Reading sponsor letters to the children–a privilege and joy!

     I am the final station and when the students are done with me, they scamper excitedly off to return up the hill to the school for their eye exam.  At one point, I look up and see one of the children exiting the fenced area of the health clinic (where others just stand at the fence to watch the action) and they are surrounded by people who want to know all about the treasured letter and photos the students have received.  There is giddy excitement as they share with one another.
     We take a short break for lunch and continue with the same routine in the afternoon.  I am happy to report that I am feeling much, much better!  In fact, I even eat some of the food at lunch!  Today I have more energy and am feeling much more my normal self.
     After lunch, Kindri and Lori travel to the government offices several kilometers down the road for a meeting with some government officials.  I say a prayer over them before they leave and head back to my post.
     Once we have seen all of the children, we walk back to the school.  All of the kids are there and once they see us, we get the same excited and joyful greetings that we’ve become accustomed to.  I stand just outside a classroom and 4 older girls are there with me.  We are doing our best to communicate, when one of them sings a little ditty.  I hear her, make eye contact and then echo back what she has just done.  She breaks out into a huge grin and does it again.  Of course, I follow suit and soon all four of us are making silly noises and laughing.  I’ve always said that music is the language of my soul.  🙂
     After a few minutes, the girls are shooed back into their classroom.  I’m standing just outside and the window is open.  The students can see me and they begin peering through the window.  I decide it’s time to get really silly, so I start making faces through the window.  The entire class erupts in laughter at the silly white woman!  Inside, I spy the girls I had just been singing with.  I lean my head through the open window and make one of “our” noises, and they reply from inside!  Now the entire class is engaged with me!  I start quizzing them on body parts (in English) and they joyfully join in the game.  I wander inside the classroom and the fun continues.
     The teacher now comes into the class with me (he’s been helping with the eye exams).  He tells me that the class wants me to take a group photo and I happily oblige.  I ask if they would sing a short song so that I can video tape it.   The teacher doesn’t quite understand, so I try to pantomime what I want.  Next thing you know, my whole body is in the game and I’m singing and wiggling my body to show what I want.   The kids think I’m hysterical and they begin to mimic me.  The whole class is a wiggly, silly mess!

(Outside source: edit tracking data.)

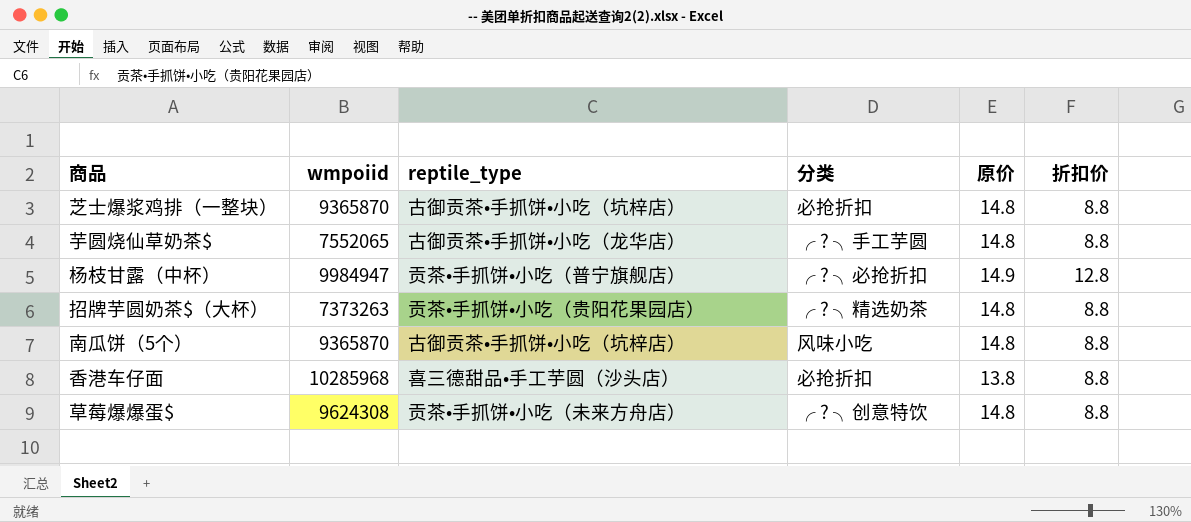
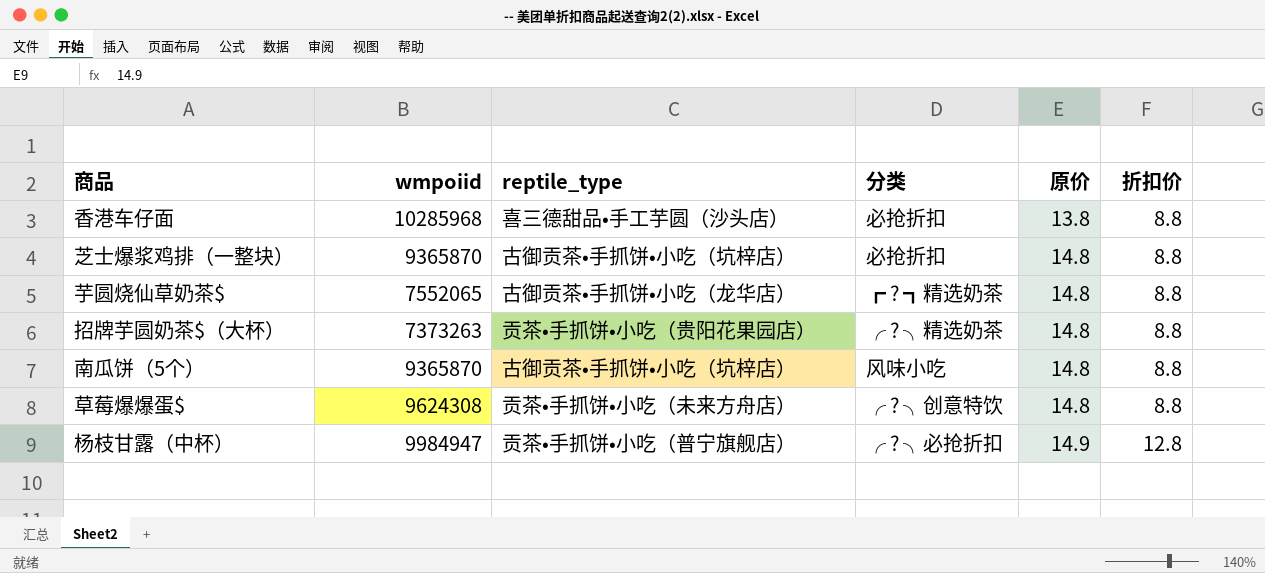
row order: none -> 原价 ascending
芋圆烧仙草奶茶$ | 分类: ╭ ? ╮手工芋圆 -> ┏ ? ┓精选奶茶

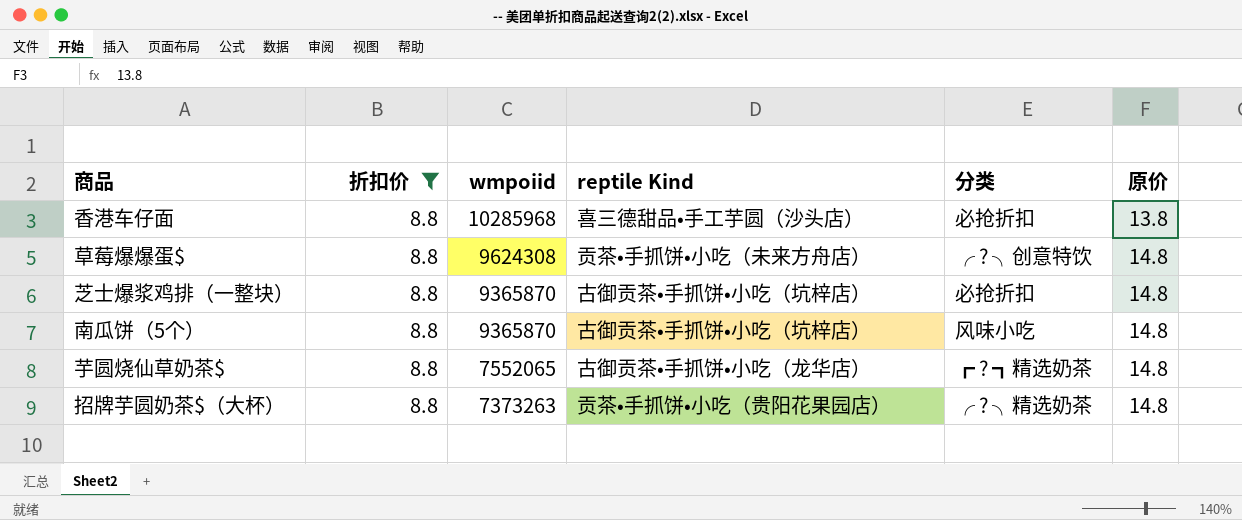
filter: none -> 折扣价 = 8.8
row order: 原价 ascending -> wmpoiid descending
column 折扣价 | position: 6 -> 2
column name: reptile_type -> reptile Kind

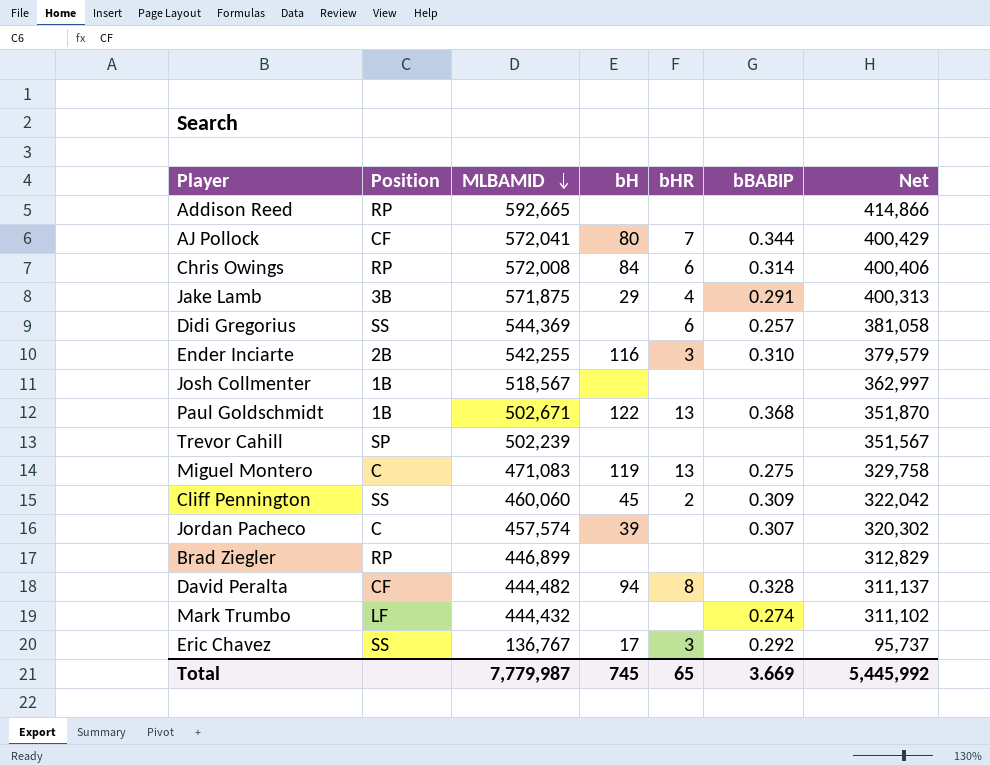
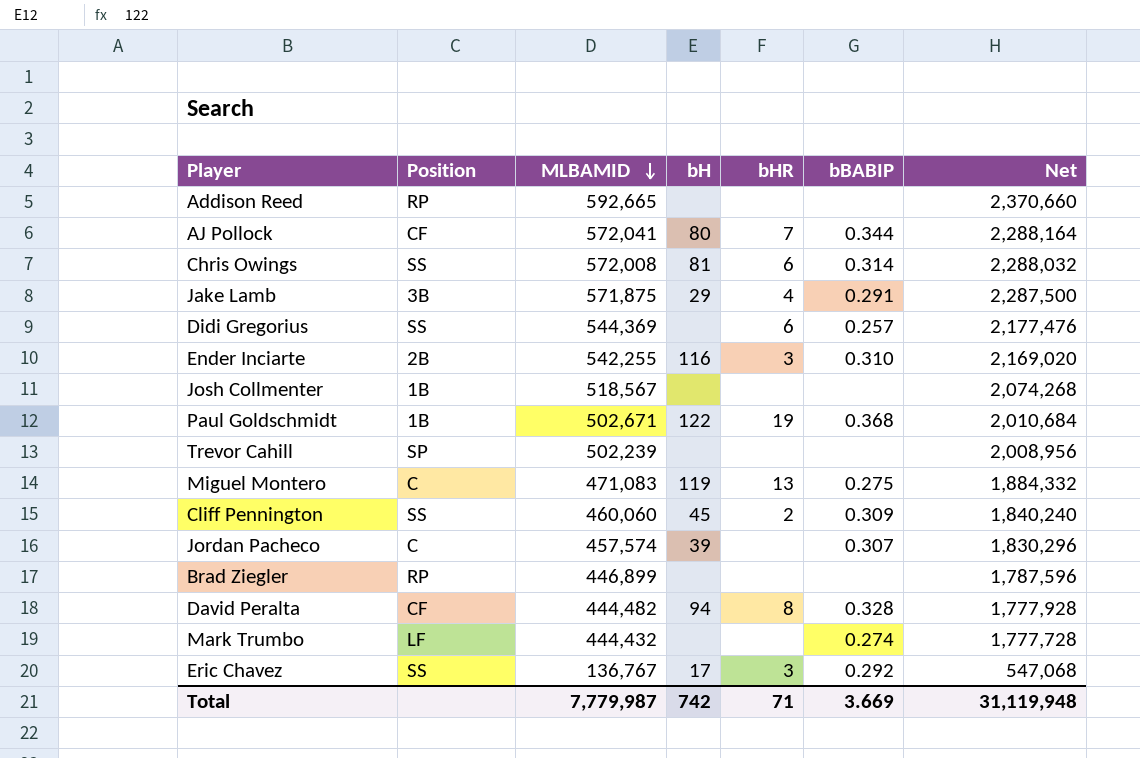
column Net | formula: [MLBAMID] * 0.7 -> [MLBAMID] * 4
Chris Owings | Position: RP -> SS
Chris Owings | bH: 84 -> 81
Paul Goldschmidt | bHR: 13 -> 19
Total | bH: 745 -> 742
Total | bHR: 65 -> 71
Total | Net: 5,445,992 -> 31,119,948

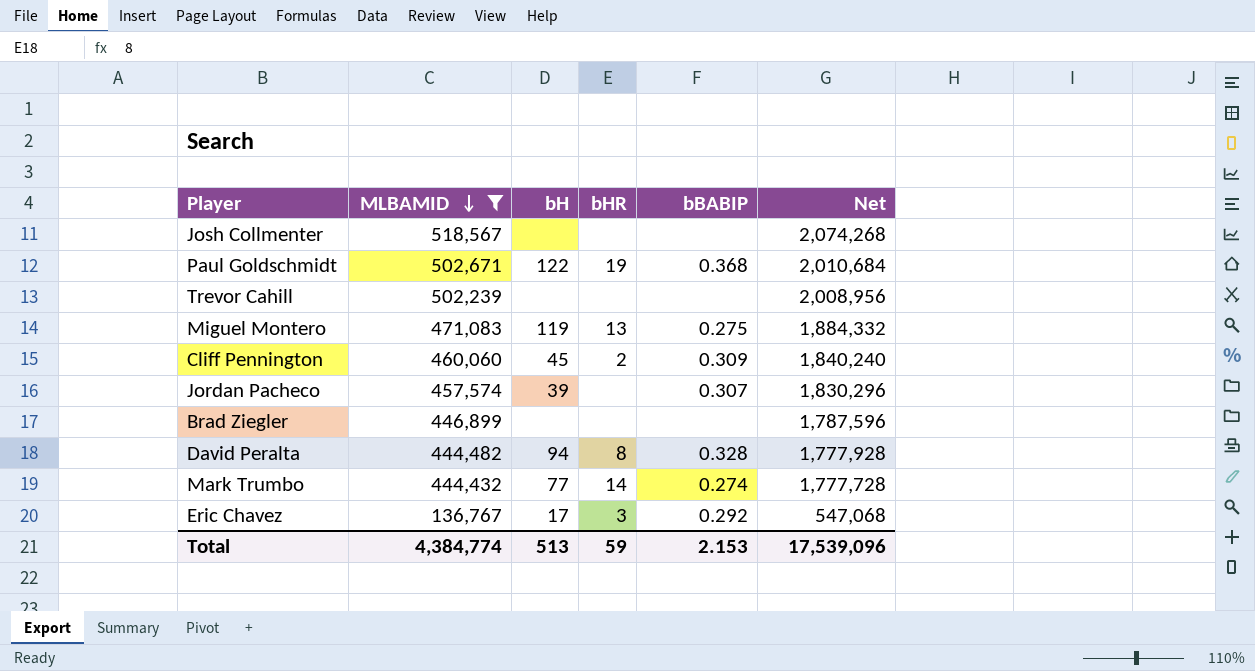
filter: none -> MLBAMID <= 518,567
column Position | position: 2 -> none
Mark Trumbo | bH: none -> 77
Mark Trumbo | bHR: none -> 14
Total | MLBAMID: 7,779,987 -> 4,384,774
Total | bH: 742 -> 513
Total | bHR: 71 -> 59
Total | bBABIP: 3.669 -> 2.153
Total | Net: 31,119,948 -> 17,539,096

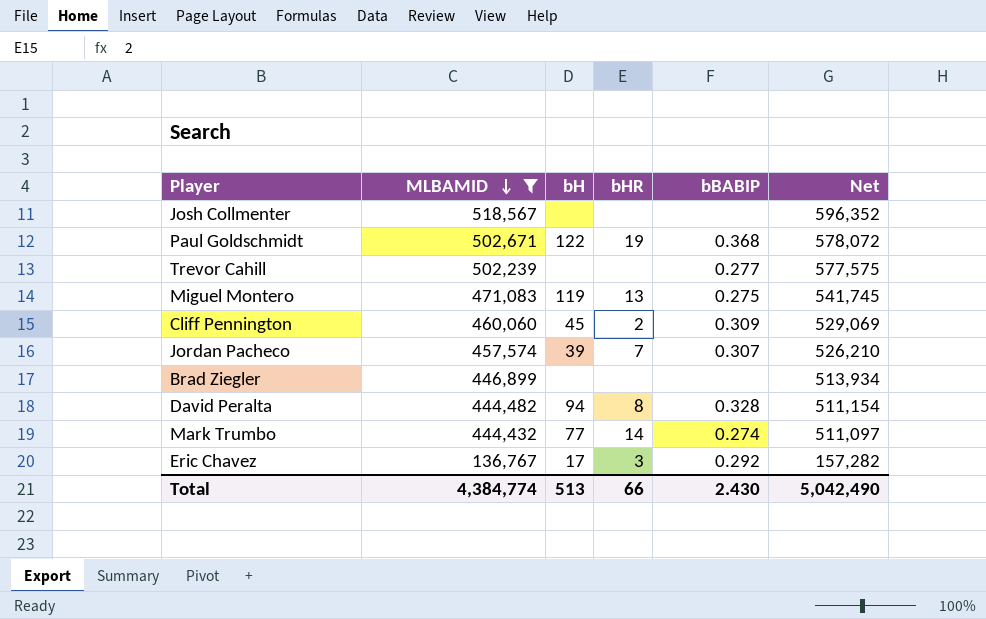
column Net | formula: [MLBAMID] * 4 -> [MLBAMID] * 1.15
Trevor Cahill | bBABIP: none -> 0.277
Jordan Pacheco | bHR: none -> 7
Total | bHR: 59 -> 66
Total | bBABIP: 2.153 -> 2.430
Total | Net: 17,539,096 -> 5,042,490

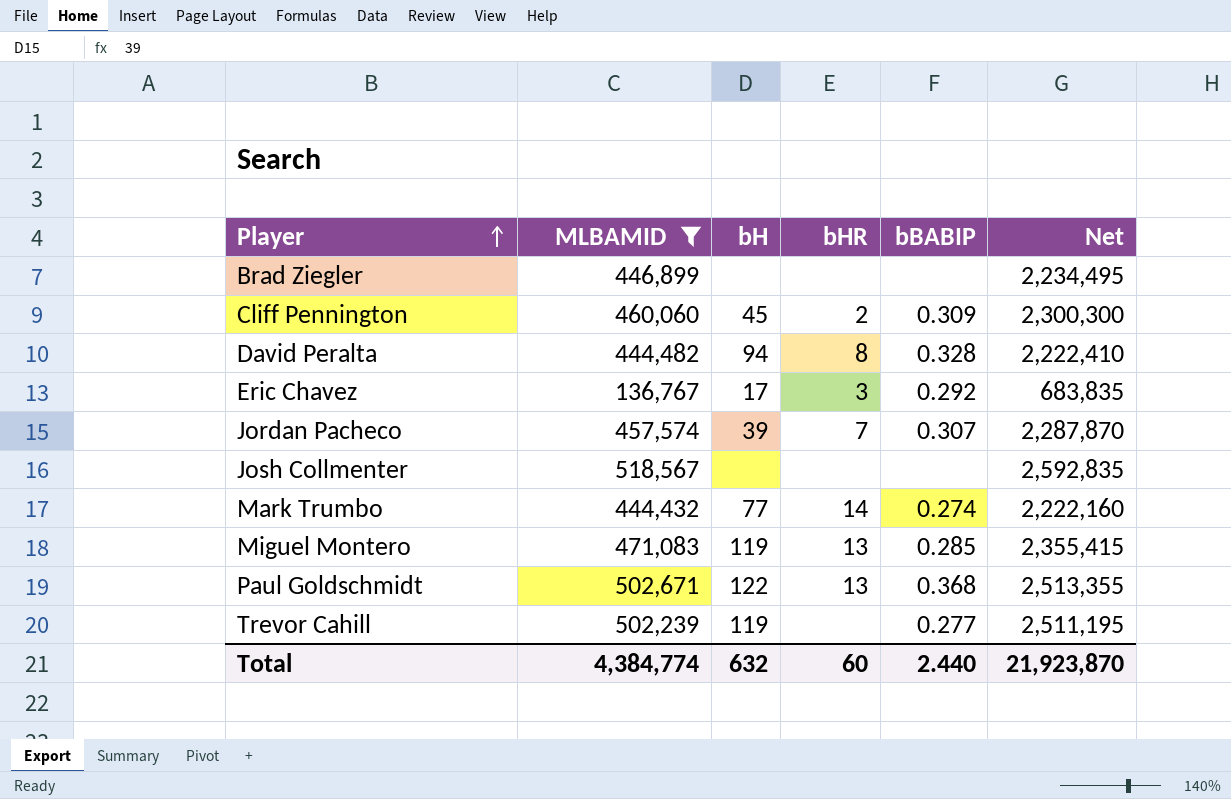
row order: MLBAMID descending -> Player ascending
column Net | formula: [MLBAMID] * 1.15 -> [MLBAMID] * 5
Miguel Montero | bBABIP: 0.275 -> 0.285
Paul Goldschmidt | bHR: 19 -> 13
Trevor Cahill | bH: none -> 119
Total | bH: 513 -> 632
Total | bHR: 66 -> 60
Total | bBABIP: 2.430 -> 2.440
Total | Net: 5,042,490 -> 21,923,870

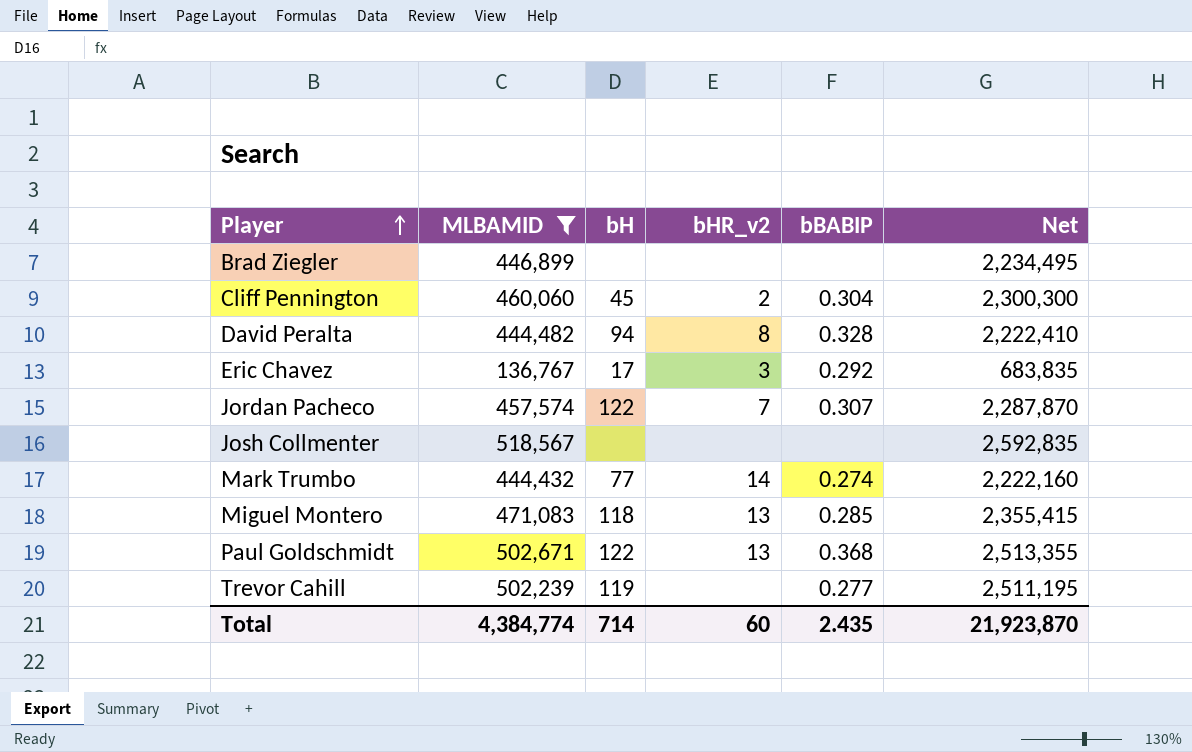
column name: bHR -> bHR_v2
Cliff Pennington | bBABIP: 0.309 -> 0.304
Jordan Pacheco | bH: 39 -> 122
Miguel Montero | bH: 119 -> 118
Total | bH: 632 -> 714
Total | bBABIP: 2.440 -> 2.435

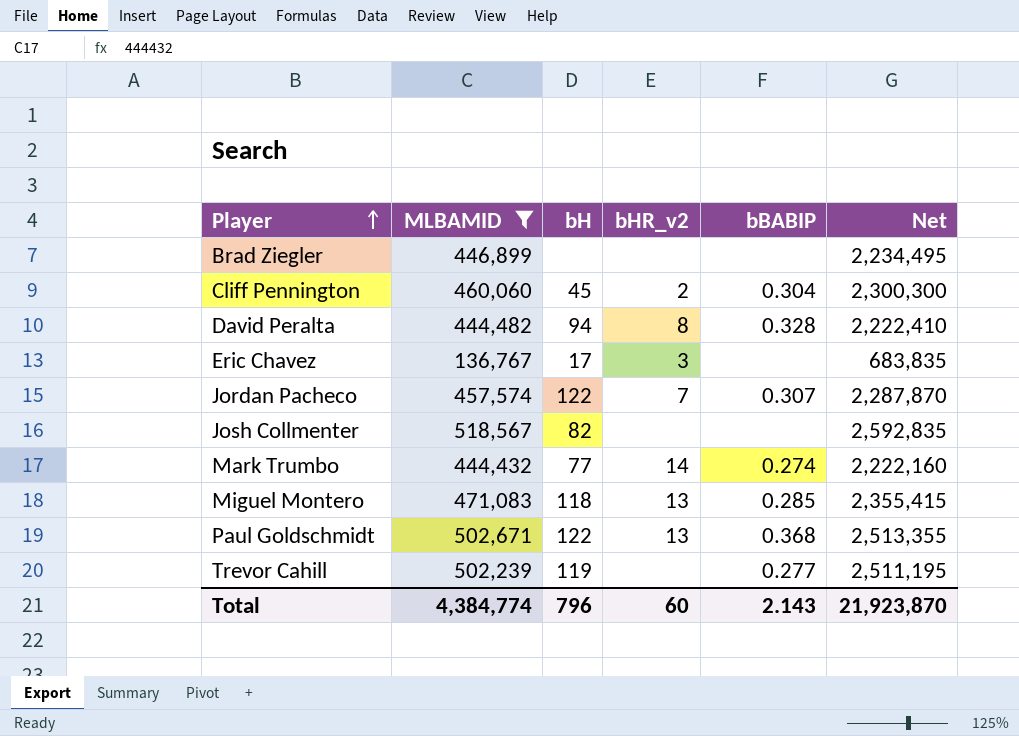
Eric Chavez | bBABIP: 0.292 -> none
Josh Collmenter | bH: none -> 82
Total | bH: 714 -> 796
Total | bBABIP: 2.435 -> 2.143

I clap my hands one time, and in unison, they follow suit.  Oooh, this is fun!  What else can I get them to do?  I jump up in the air, and they all jump!  Whatever I can think of to do, they do it also.  Pretty soon I start putting moves together and we all end up with our arms in the air, scratching our bellies and making “ooh, ooh” noises, and I tell them they are silly monkeys!  Let’s just say that I am thankful no one had a video camera on me in that moment of pure joy!
Building relationships in Sintaro

Building relationships in Sintaro

     Too soon, it is time to go.  Kindri and Lori are back from their meeting and the group packs up and heads back to our hotel.  When I return to my room, I use the restroom and discover that my toilet is no longer working.   My first thought was how thankful I am that this didn’t happen when I was so sick a few days ago! I get resourceful and figure out that they had turned the water off at the toilet. Why?  Who knows.  This is Africa.  I turned the water back on and was back in business–no pun intended! Ugh, the wifi is STILL out.  Not only that, the power is out too. Fortunately, there’s still some daylight left and I’m able to take a shower.
     The team gathers for dinner (although Kindri stays behind to get some rest), and then we call it a night.  It’s been a good, good day, and I’m excited about what tomorrow will bring!